Tang - our tour guide for the day


Teeny, Tiny Vietnamese in their child-size chairs.  NOT American size for sure!
We had a 90 minute commute from the last hotel stop to the starting point of our tour. During this time, Tang provided us with many fun facts about Vietnam, the outer districts of Ho Chi Minh City, as well as the countryside. Dad was delighted to be out of the city, and he enjoyed looking at the way farms were set up, what was being grown, and how the people were working the land. You can take the boy off of the farm, but...

Bye-bye City

Hello Countryside
The farms were mostly devoted to growing rice and the countryside was very green and picturesque with farmers wading through the fields planting and weeding the crops. After a quick rest stop, we were soon dockside for the river cruise potion of our tour.

They don't just wear those silly hats in the movies....

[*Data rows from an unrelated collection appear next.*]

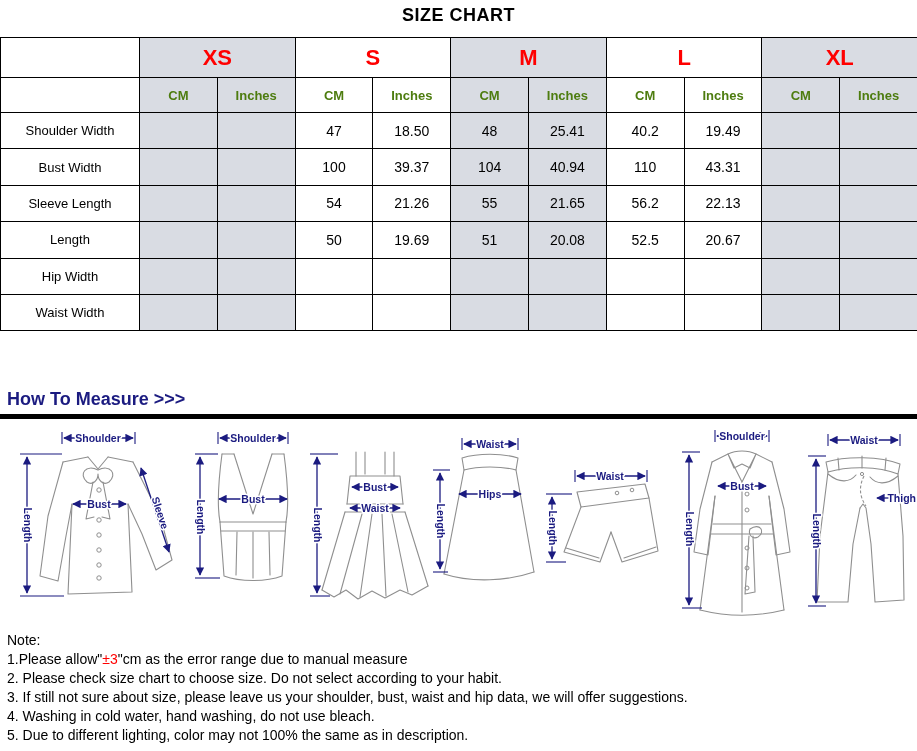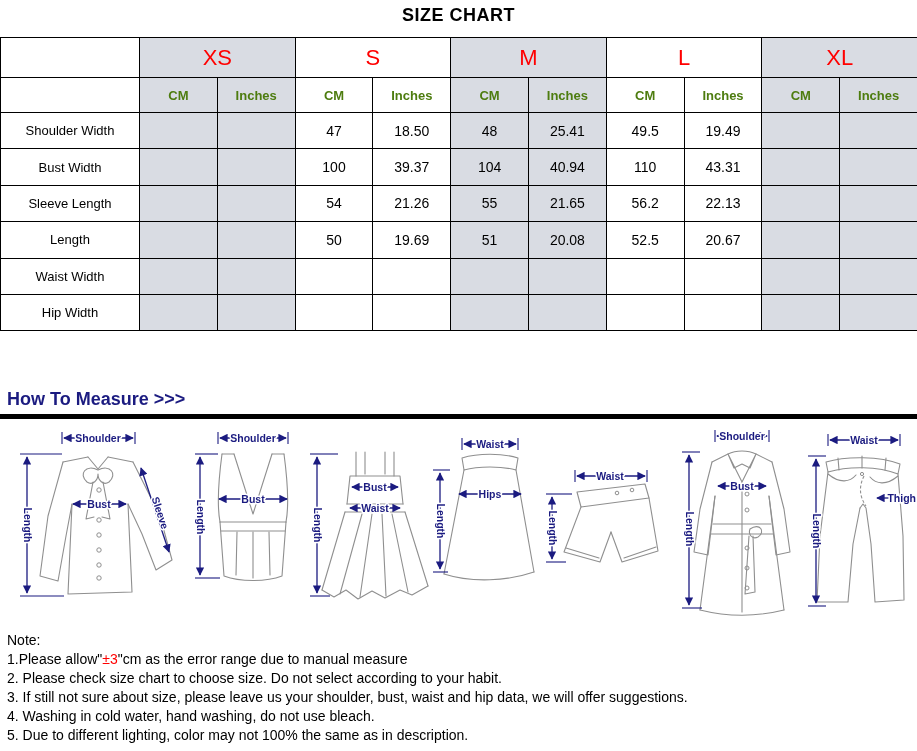"XS" tr.size-row th { font-weight: normal -> bold }
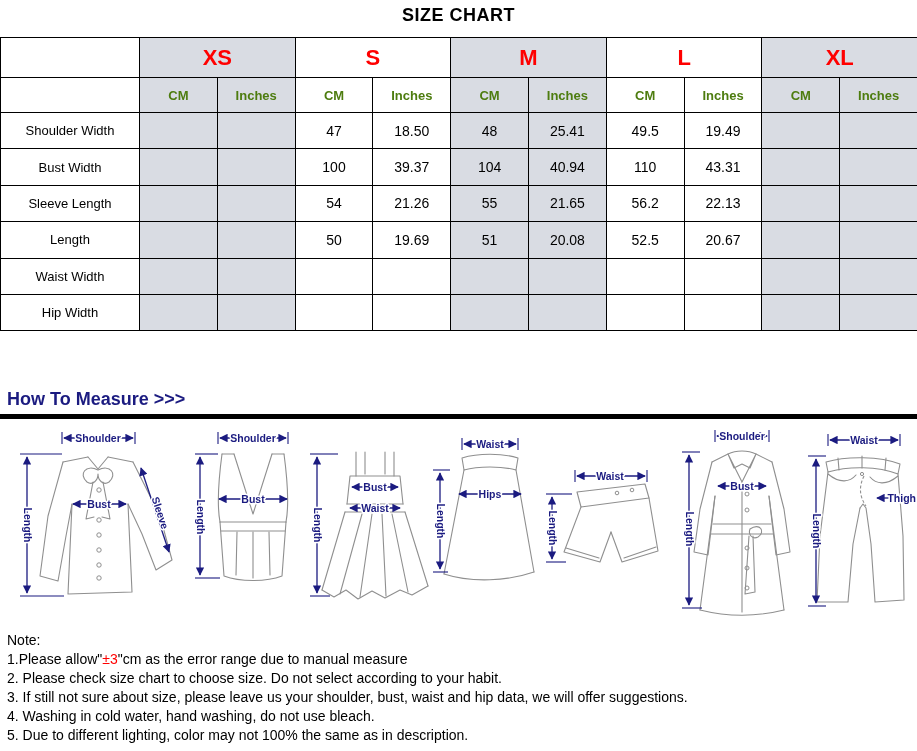"49.5" td { text: 49.5 -> 40.2 }
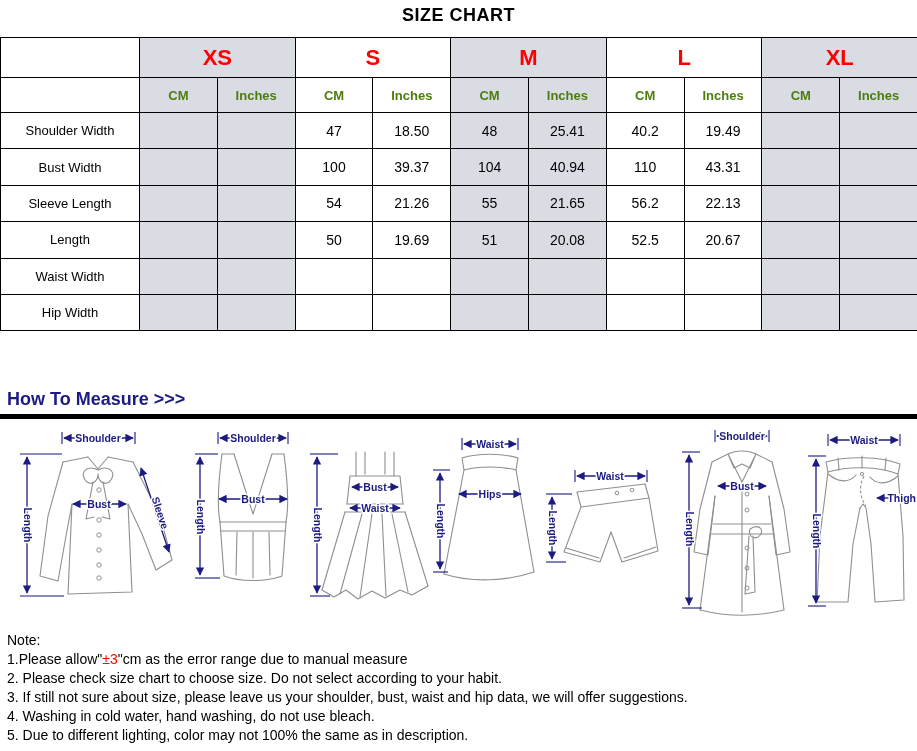"Waist Width" tr { order: before "Hip Width" -> after "Hip Width" }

We piled onto a boat similar to this one to commence our tour.
It was really quite comfortable - but I just noticed that the life jackets were above our heads.
No safety demo on this trip.

The Mekong river is the 10th longest river in the world. It empties into the delta of the same name.  By the time it arrives at the delta, it is muddy and silty. It was particularly muddy during our visit since we were in Vietnam during the rainy season. With that said, we were very lucky that we had glorious weather without a cloud in the sky for the entire day.

On the river there were many other tourist style boats, barges, fishing boats, fish traps, fish farms, canoes, houseboats, swimmers - you name it. It was a quite busy waterway. I kept having flashbacks to an episode of the Amazing Race in which the contestants had to select a boat (like the one we were in), visit a fish farm (like the ones in the distance), and then navigate between the 5 holy islands of the delta to locate flags. The one thing they did not do, however, was visit a coconut candy making factory - really just a tourist trap to spend some money, but the adventure continues.

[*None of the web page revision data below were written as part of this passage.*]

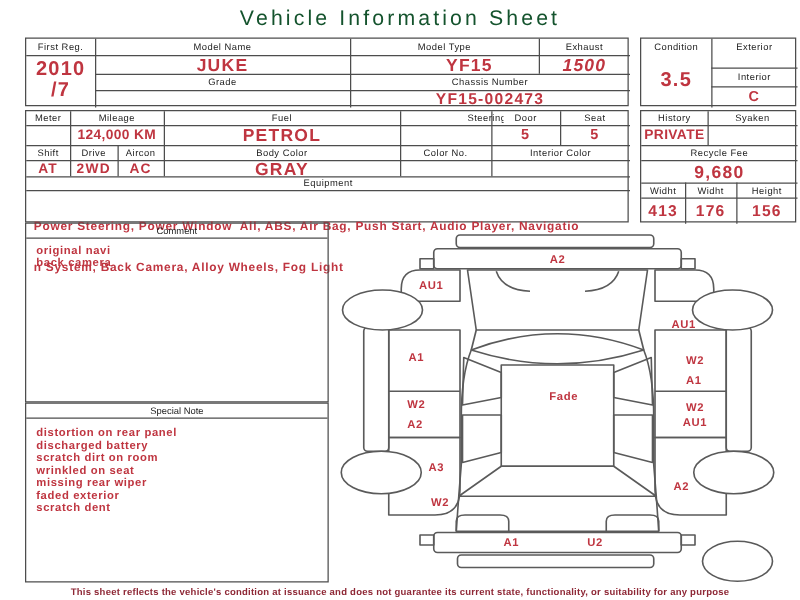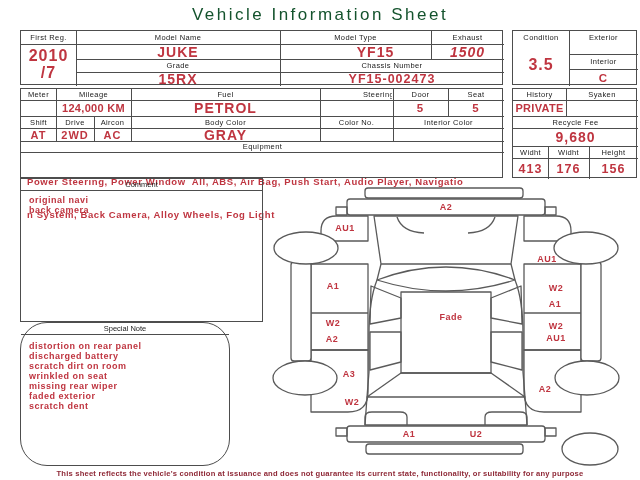"15RX" div.cell { html: <div>15RX</div> -> none }
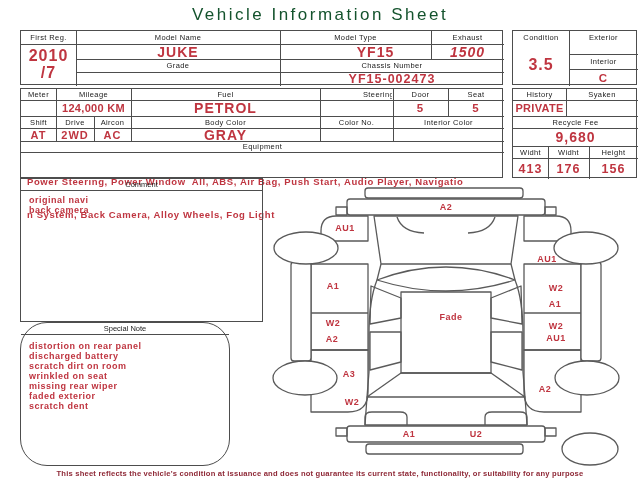"Steering" div.cell { left: 298px -> 309px }
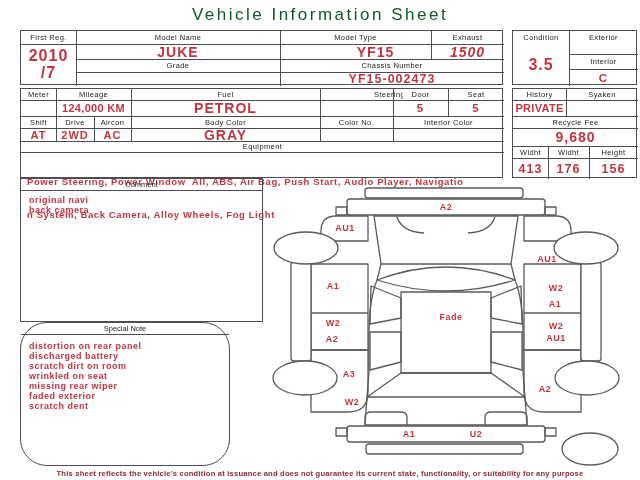"Special Note" div.box { border-radius: 27px -> none; width: 210px -> 243px }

After seeing how the coconut is harvested, husked, drained, boiled, cooled, cut, and wrapped as individual candies, we were given some samples and some time to spend our money on a bag or perhaps purchase some rice wine with a pickled cobra and scorpion included in the bottle.  Yum - when the wine is consumed, it is supposed to aid male performance in the bedroom. We didn't have any takers in our group. I think that I would have to be really desperate for some loving before I popped the cork and chugged down a glass of that concoction - Blech!

Anyway, we strolled through the makeshift village, and I spied a huge python sunning itself in a tree. Of course this was another photo opportunity - so I stepped forward as everyone else stepped back. The handler placed the snake across my shoulders, I settled it in and made sure the snake's mouth was pointed away from any important body parts, pasted on a brave smile, and waited for dad to click the picture. Once done, I could feel the snake moving in closer, tightening around my shoulders and neck, and I had a moment of terror (once again, thanks Discovery Channel). Particularly when I looked around and the handler was nowhere to be found - and neither was our friendly tour guide. Our little group became very animated as I squirmed and tried to put up a brave front.


Huge (well medium, really) Python on Glenn - note the handler's departure on the right....

Eventually, I gathered my wits and sidled up to the tree on which the python had been originally sunning himself and allowed him to climb / slither / crawl across my shoulders and back onto his perch.  Ugggh!  But, I got the picture! Then we were herded back onto our comfortable motor boat to head to the next leg of our journey, which was a canoe trip up one of the tributary canals to our lunch destination. We carefully boarded the canoes, so as not to have an unexpected swim and we were off, propelled by a sure-footed paddler standing on the back of the boat.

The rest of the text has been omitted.